Domani (31 maggio) esce un libro, un dialogo tra ‘una di destra’ e ‘una di sinistra’. Le due sono Alessia Mosca (del piddì) e Flavia Perina (ex AN, ex direttora del ‘Secolo d’Italia, ora FLi) e il libro ha per titolo “Senza una donna”.
Traggo spunto da un articolo del Corrierone (perché il libro non ce l'ho ancora) e ne comprendo i contenuti: potere, famiglia, diritti, donne e discriminazioni.
Temi trasversali (non hanno colore politico) ed a me cari: ci ho scritto e ci scrivo lenzuolate.
La Alessia ha anche due blog (www.alessiamosca.it e www.donnealvolante.it) ed una pagina su fèisbuk, dedicata al libro che sta per uscire.
È meritorio sottolineare che i temi della parità, delle pari opportunità e delle pari possibilità siano bi-partizan. Complimenti, quindi, alla Perina ed alla Mosca.
Ancora più importante, personalmente, è raccontare di alcune evocazioni che il titolo del libro mi ha suscitato.
Tanto per cominciare, è il titolo di una (bella) canzone di Zucchero. A suo modo, l’autore, ha cantato dell’inutilità di un uomo senza una donna.
Poi, il titolo del libro mi ha ricordato uno spiazzante romanzo di Hugo Gonçalves, “Il cuore degli uomini”, in cui si racconta di una civiltà senza le donne. Dopo averlo letto, mi sono accorta che il mondo descritto nel libro sarebbe esattamente come lo immagina Gonçalves, se questo mondo esistesse. E sono anche sicura che in qualche parte del mesencefalo (o cervello primitivo) maschile, l’immagine (o il desiderio) di questo mondo senza donne è ancora intatta ed intoccabile. Perché descrivere un mondo senza donne? Per affermare la loro indispensabilità? È sbagliato, ma talvolta efficace, come nel caso del libro dell’autore portoghese.

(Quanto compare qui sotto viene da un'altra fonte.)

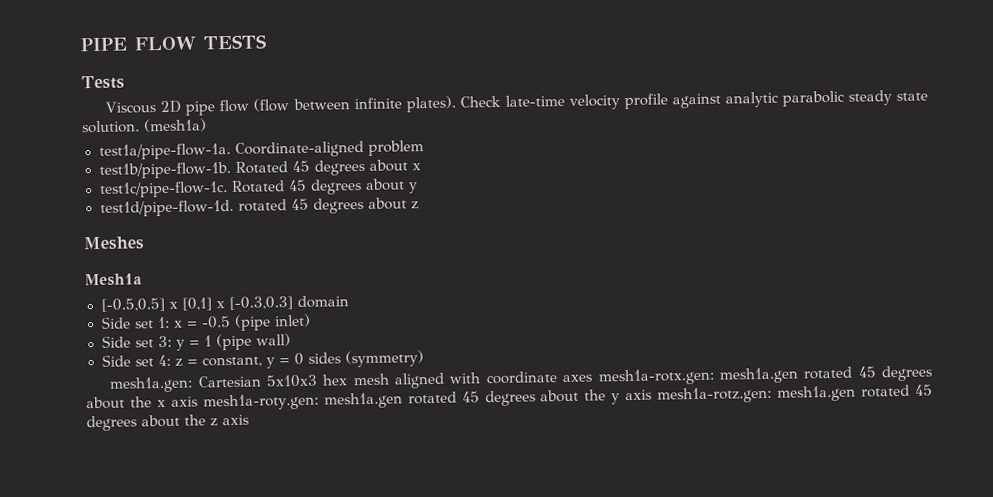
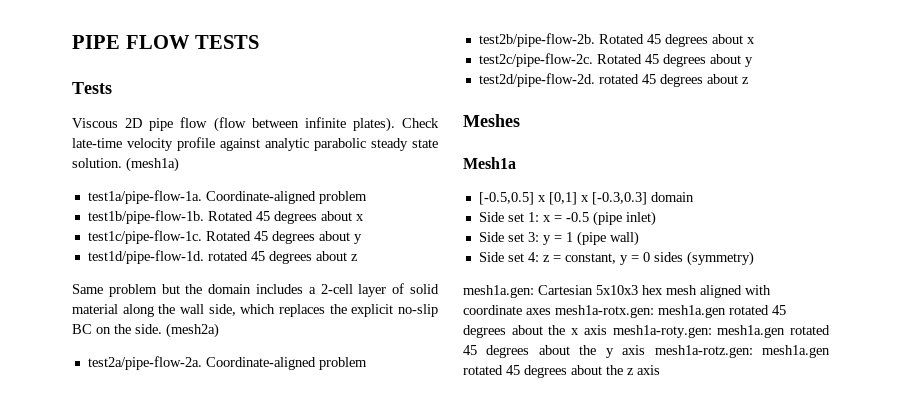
(419, 205) none -> [72,283,440,297] [72,304,438,317] [72,323,219,338] [87,356,367,370] [478,33,755,47] [478,53,753,67] [478,73,749,87] // Same problem but the domain includes a 2-cell layer of solid material along the wall side, which replaces the explicit no-slip BC on the side. (mesh2a) // test2a/pipe-flow-2a. Coordinate-aligned problem // test2b/pipe-flow-2b. Rotated 45 degrees about x // test2c/pipe-flow-2c. Rotated 45 degrees about y // test2d/pipe-flow-2d. rotated 45 degrees about z

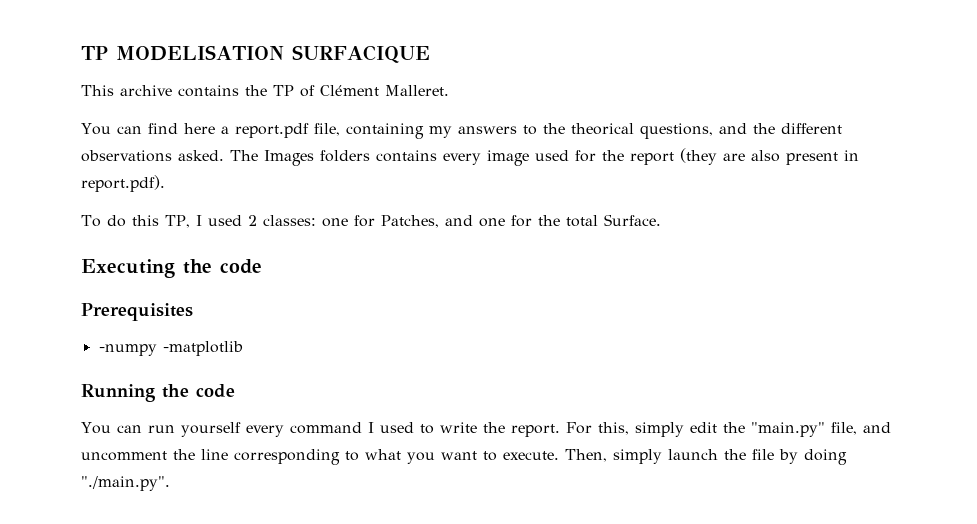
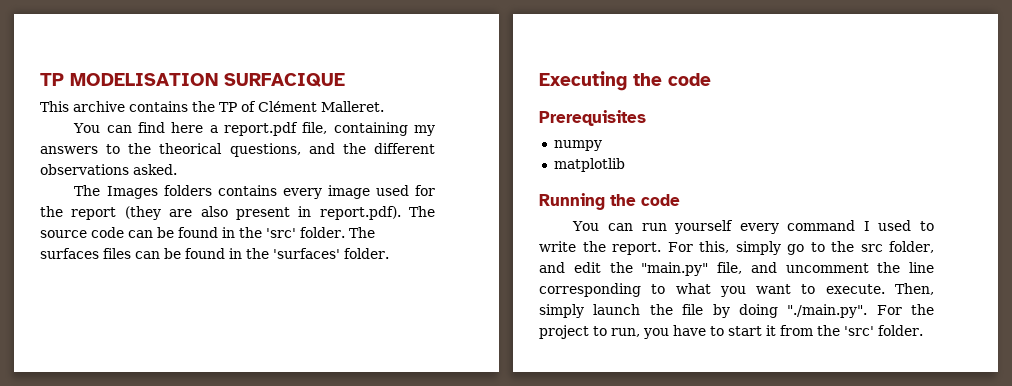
(224, 155) none -> (177, 169) //
[81,214,661,228] // To do this TP, I used 2 classes: one for Patches, and one for the total Surface. -> [409,206,435,217] [40,227,375,238] [40,248,389,259] The source code can be found in the 'src' folder. The surfaces files can be found in the 'surfaces' folder.
[98,341,243,356] -numpy -matplotlib -> [553,140,602,151] [553,158,625,172] numpy // matplotlib
(684, 429) none -> [787,241,935,255] [539,262,565,273] go to the src folder, and
(170, 483) none -> [876,304,934,315] [539,325,923,339] For the project to run, you have to start it from the 'src' folder.

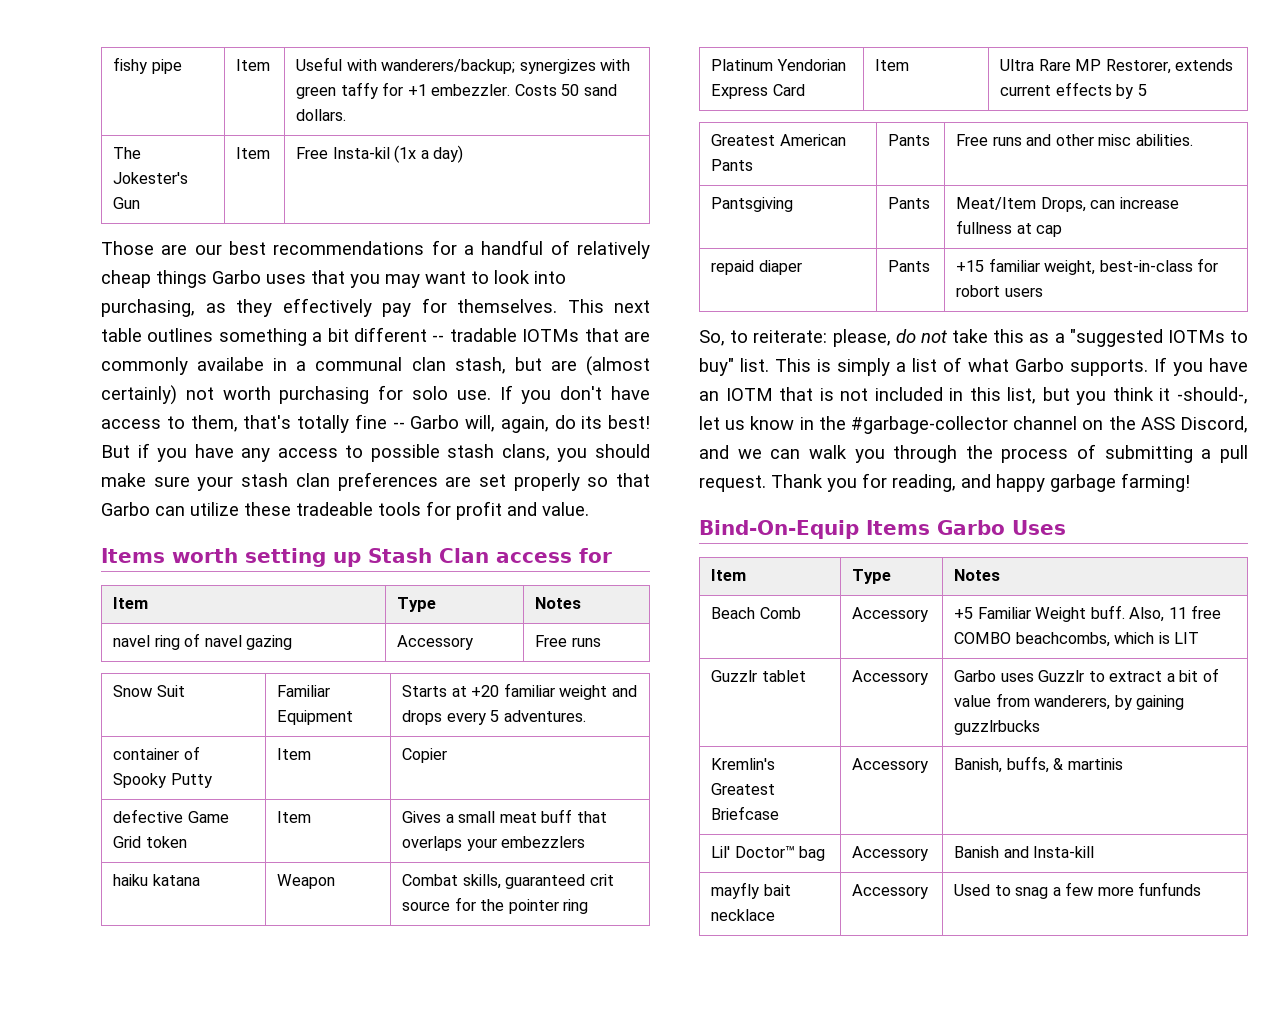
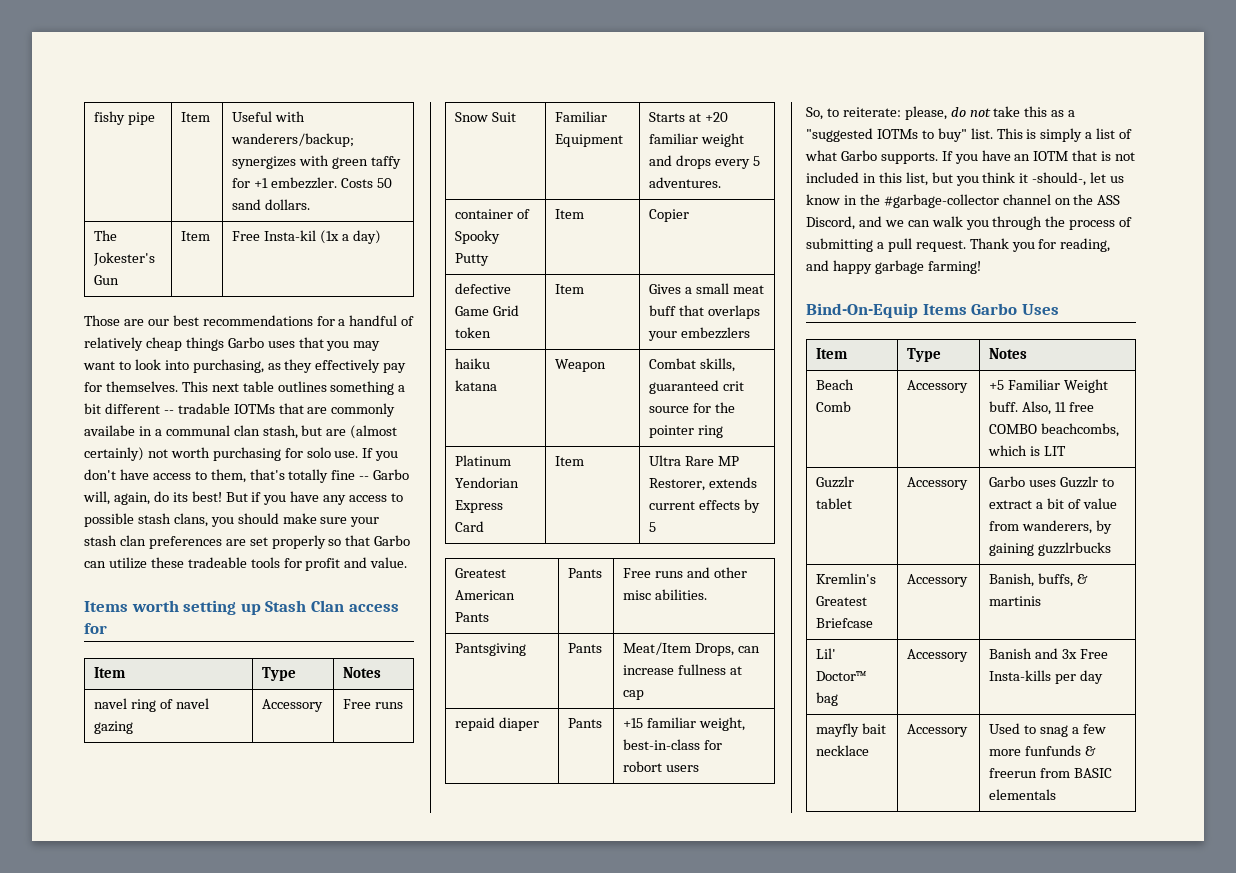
[1033,846,1095,858] Insta-kill -> [1062,649,1109,659] [989,670,1104,684] 3x Free Insta-kills per day
(1202, 889) none -> [1085,746,1097,756] [989,768,1113,778] [989,789,1057,800] & freerun from BASIC elementals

Che mondo sarebbe senza donne? Che economia sarebbe? Lo hanno detto (e scritto) anche degli extracomunitari. Se una mattina gli extracomunitari d’Italia smettessero di lavorare, l’economia si fermerebbe.
Donne ed extracomunitari. A loro modo, due minoranze, due ‘riserve indiane’ o due ‘risorse’.
Odio la parola risorsa. Che significa? È un giacimento da sfruttare? Una cosa che dopo averla usata (talvolta abusata) ed esaurita la butti via? Risorsa, come fosse un serbatoio suppletivo, o una scoperta tecnologica o una figura del capitalismo. Risorsa, come scoprire una sorgente d’acqua da captare. Una risorsa, in ogni caso, implica un uso, un utilizzo, uno sfruttamento ed infine, un esaurimento, un termine. 'Risorsa' è un concetto ‘proprietario’. Esattamente com’è l’antropologia di genere oggi in Italia: proprietaria, talvolta predatoria, con implicazioni violente, di certo aggressive.
L’altra faccia della medaglia è, invece, narrare di buoni esempi, di buone pratiche ed esperienze.
Perché elencare esempi di donne che ‘ce l’hanno fatta’? A fare cosa? A vivere dignitosamente? A sopravvivere in un mondo maschilista? A farcela nonostante il maschilismo? Mi sembrano tristi – per quanto necessarie come le quote rosa -- le tassonomie di buone pratiche, tra l’altro sempre frutto di iniziative personali, mai di un moto di protesta per l’andazzo miserevole in questo nostro Paese, il più maschilista d’Europa.
Né vittime, né eroine: le donne, semplicemente, sono.